Task instructions.
Exclude the pictures and retype the entries as written.

Difference listings:

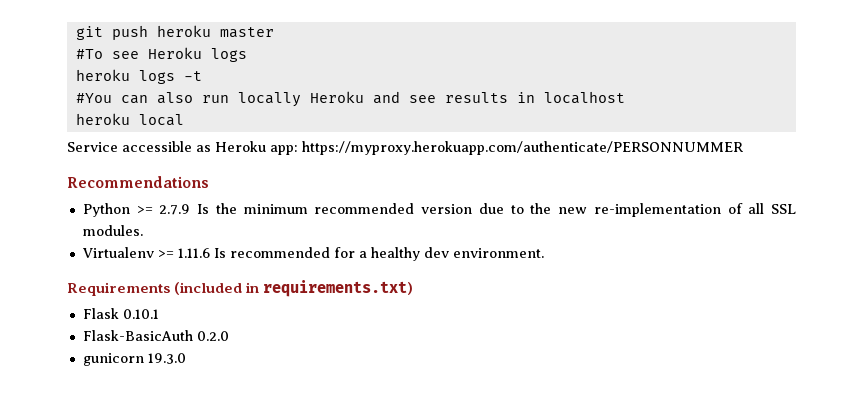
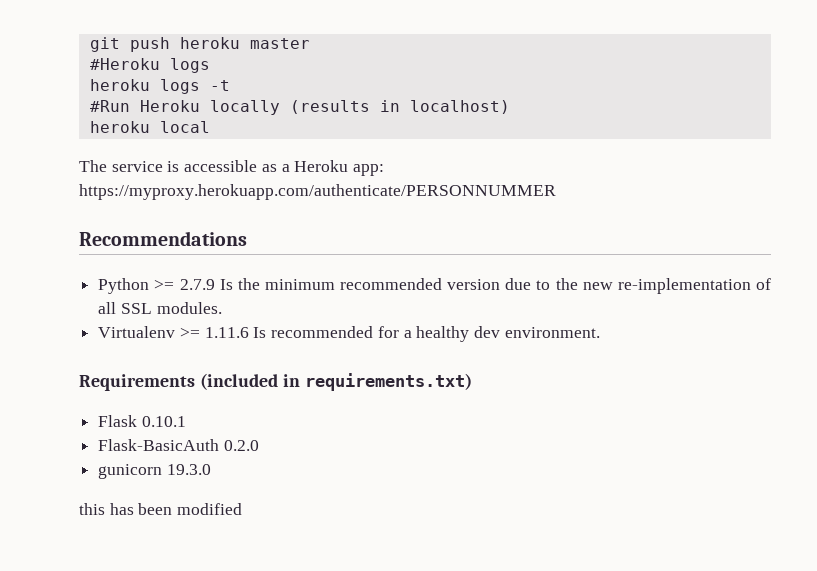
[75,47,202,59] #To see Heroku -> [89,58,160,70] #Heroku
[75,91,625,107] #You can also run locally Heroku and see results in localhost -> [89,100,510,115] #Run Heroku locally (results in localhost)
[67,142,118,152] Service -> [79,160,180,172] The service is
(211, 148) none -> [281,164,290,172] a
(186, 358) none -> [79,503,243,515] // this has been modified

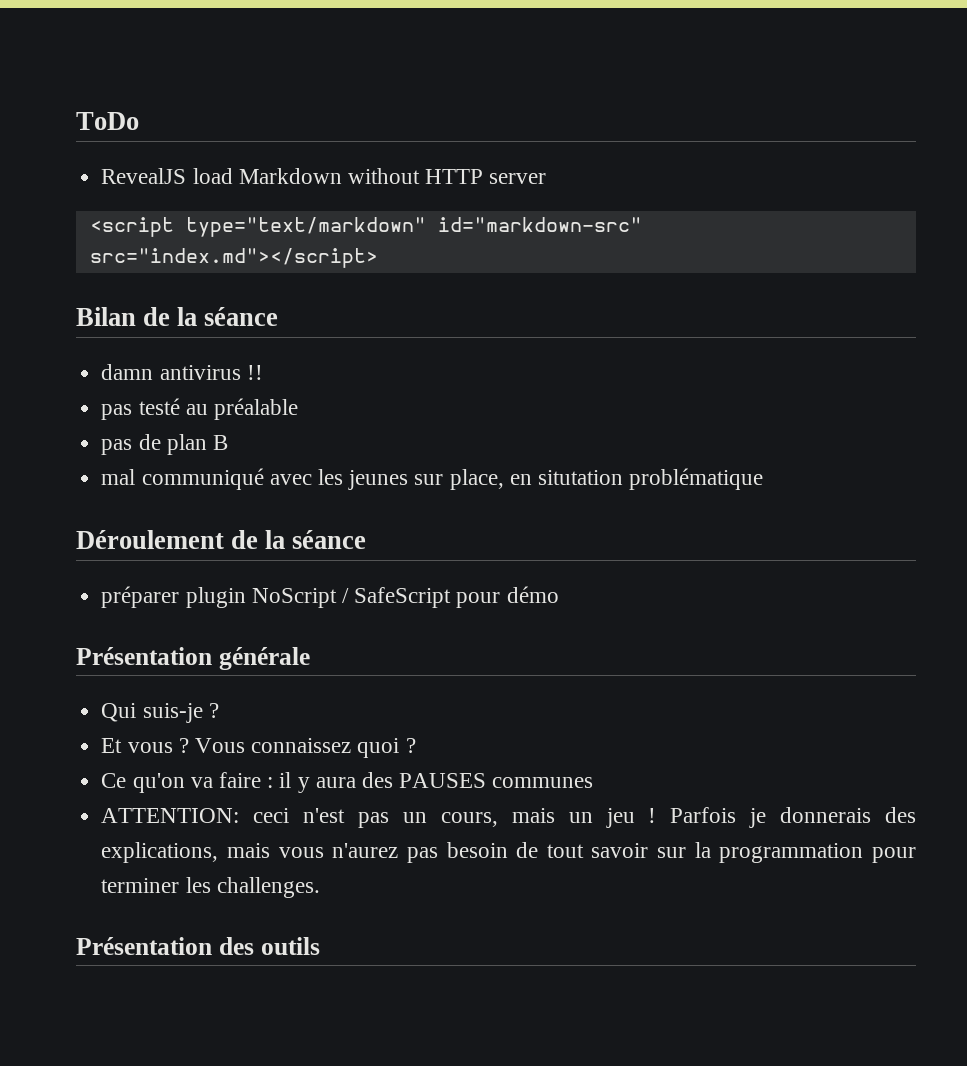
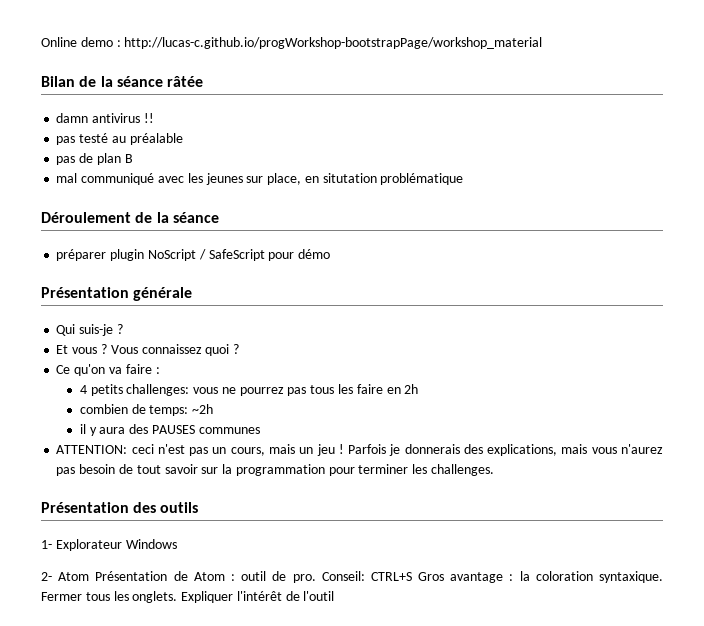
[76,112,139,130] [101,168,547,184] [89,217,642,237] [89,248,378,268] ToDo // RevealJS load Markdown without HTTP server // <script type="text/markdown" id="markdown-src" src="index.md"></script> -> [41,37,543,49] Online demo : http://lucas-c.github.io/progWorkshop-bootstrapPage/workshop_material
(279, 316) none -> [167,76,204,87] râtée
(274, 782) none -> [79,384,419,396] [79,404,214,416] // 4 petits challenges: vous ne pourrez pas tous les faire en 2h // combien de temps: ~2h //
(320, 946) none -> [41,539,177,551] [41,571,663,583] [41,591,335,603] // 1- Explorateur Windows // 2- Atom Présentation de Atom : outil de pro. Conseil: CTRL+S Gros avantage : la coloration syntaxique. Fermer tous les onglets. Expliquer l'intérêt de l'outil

Written answer.
[75,47,202,59] #To see Heroku -> [89,58,160,70] #Heroku
[75,91,625,107] #You can also run locally Heroku and see results in localhost -> [89,100,510,115] #Run Heroku locally (results in localhost)
[67,142,118,152] Service -> [79,160,180,172] The service is
(211, 148) none -> [281,164,290,172] a
(186, 358) none -> [79,503,243,515] // this has been modified

[76,112,139,130] [101,168,547,184] [89,217,642,237] [89,248,378,268] ToDo // RevealJS load Markdown without HTTP server // <script type="text/markdown" id="markdown-src" src="index.md"></script> -> [41,37,543,49] Online demo : http://lucas-c.github.io/progWorkshop-bootstrapPage/workshop_material
(279, 316) none -> [167,76,204,87] râtée
(274, 782) none -> [79,384,419,396] [79,404,214,416] // 4 petits challenges: vous ne pourrez pas tous les faire en 2h // combien de temps: ~2h //
(320, 946) none -> [41,539,177,551] [41,571,663,583] [41,591,335,603] // 1- Explorateur Windows // 2- Atom Présentation de Atom : outil de pro. Conseil: CTRL+S Gros avantage : la coloration syntaxique. Fermer tous les onglets. Expliquer l'intérêt de l'outil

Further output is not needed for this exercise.